Шелихов оторопел и остался стоять у дверей, несмотря на вежливое приглашение чиновника присесть. После отъезда Пиля в приемной появились кресла.
Немного времени спустя дверь распахнулась и в ней показалась елейно-благообразная фигура Ивана Ларионовича Голикова. Чуть не столкнувшись с остолбеневшим от удивления мореходом, Голиков прошел мимо, как будто не замечая рослой и великолепной фигуры Шелихова.
— Приказано обождать! — высокомерно возвестил чиновник, нырнувший в кабинет наместника после выхода из него Голикова.
«Не оступись, Григорий Иваныч!» — вспомнил мореход прощальные слова Пиля и подавил в себе желание повернуться и уйти.
После часового ожидания в кабинете зазвенел колокольчик, чиновник стремительно кинулся в кабинет, затем вышел.
— Можете войти! — сказал он Шелихову.
Шелихов решил использовать тот прием, с которым он уже однажды в Петербурге предстал перед фаворитом Зубовым и тем самым обратил тогда его внимание на себя. Отбросив шпагу и притопнув каблуком правой ноги по-военному, мореход поклонился губернатору.
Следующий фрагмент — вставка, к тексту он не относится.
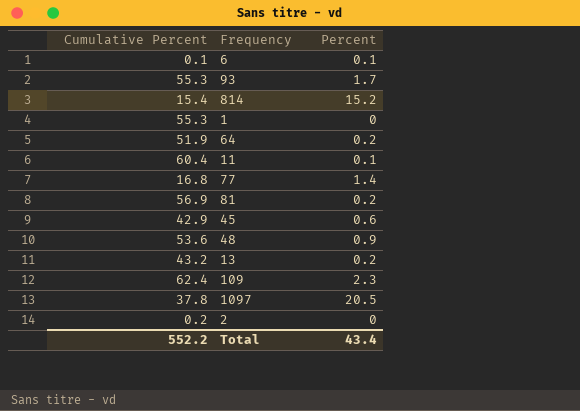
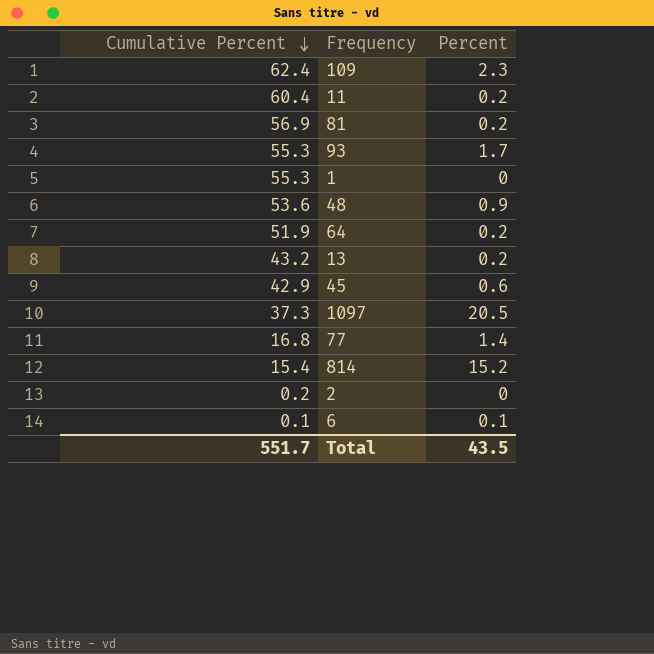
row order: none -> Cumulative Percent descending
11 | Percent: 0.1 -> 0.2
1097 | Cumulative Percent: 37.8 -> 37.3
Total | Cumulative Percent: 552.2 -> 551.7
Total | Percent: 43.4 -> 43.5

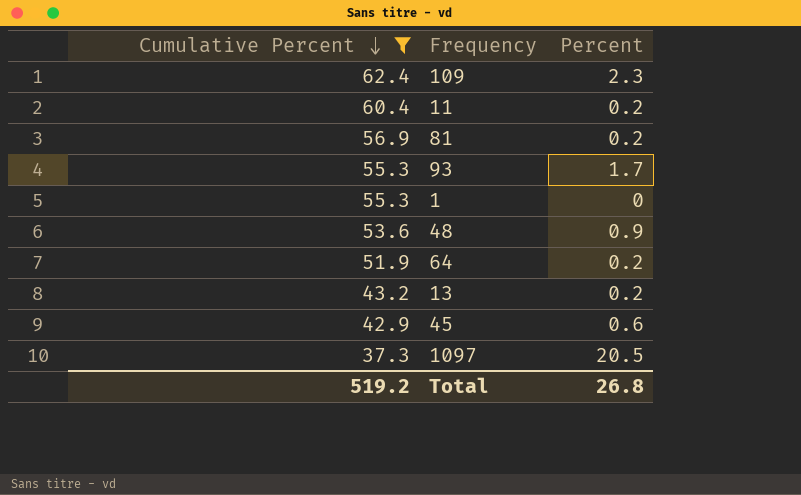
filter: none -> Cumulative Percent >= 37.3
Total | Cumulative Percent: 551.7 -> 519.2
Total | Percent: 43.5 -> 26.8

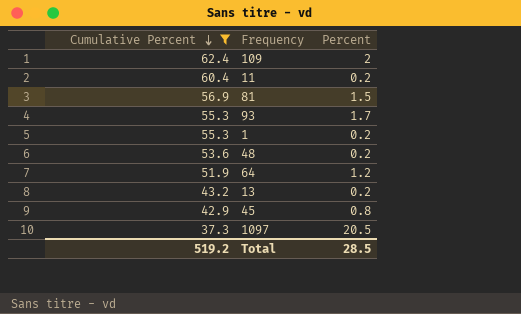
109 | Percent: 2.3 -> 2
81 | Percent: 0.2 -> 1.5
1 | Percent: 0 -> 0.2
48 | Percent: 0.9 -> 0.2
64 | Percent: 0.2 -> 1.2
45 | Percent: 0.6 -> 0.8
Total | Percent: 26.8 -> 28.5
Нагель приподнялся и снова сел. Скрытого дымчатыми очками выражения глаз мореход не мог уловить, но тон голоса заставил его сжаться и приготовиться к недоброму.
— А-а, Шелихов! — наконец сказал небрежно Нагель. — Хвалю за послушание и еще больше за то, что обращение от господ дворян перенимаешь. Ты, очевидно, явился просить разрешения ехать в Охотск и отплыть в Америку? Очень сожалею, что ты не понял моего предупреждения. Щадя твою репутацию и… и торговый кредит, я не объявлял тебе высочайшей воли через квартального, но приказал явиться, чтобы секретно объявить… Плавание в Америку тебе запрещается впредь до… до… Словом, если будет разрешено, будешь поставлен в известность!
— В-ваше превосходительство, за что же такое поношение? — едва мог вымолвить мореход, готовый встретить любую бурю, но не такое издевательское отношение к тому делу, которому он отдал всего себя. — Воля ваша, но только плыть мне в этом году беспременно надо, и я…
— Запрещаю! — холодно отрезал Нагель. — А если тайком попробуешь, прикажу арестовать и… подумай о своей семье, Шелихов, и подчинись… Можешь идти! Вместо себя пошли достойное доверия лицо… Я шутить не умею!
Шелихов побагровел, хотел что-то сказать, но махнул рукой и бурей промчался мимо оторопевшего чиновника к выходу.
— Домой! До-омой! — иступлено закричал он Никишке.
Беглый гайдук Стенька Голован имел перед Шелиховым то преимущество, что он знал виновников своей злой судьбы, мореход же лишен был и этого утешения.
Он, как человек своего времени, имел самые смутные представления о событиях европейской жизни, хоронившей средневековье. Еще меньше мог понимать он высокую политику самодержицы, в которой династические личные интересы приспособлялись к помещичье-дворянским интересам. Шелихов, конечно, и не представлял себе, какой великой мастерицей в этом искусстве была «государыня-матушка» Екатерина II, делавшая все, чтобы сохранить до конца дорогой ценой приобретенный ею для себя «праздник жизни».
Последние годы она доживала в неотвратимом ужасе перед французской революцией. Участь казненного в 1793 году короля Людовика XVI часто мерещилась ей, и в страхе сжималось ее сердце, как в те годы, когда по России катилось крестьянское, возглавленное Пугачевым, восстание.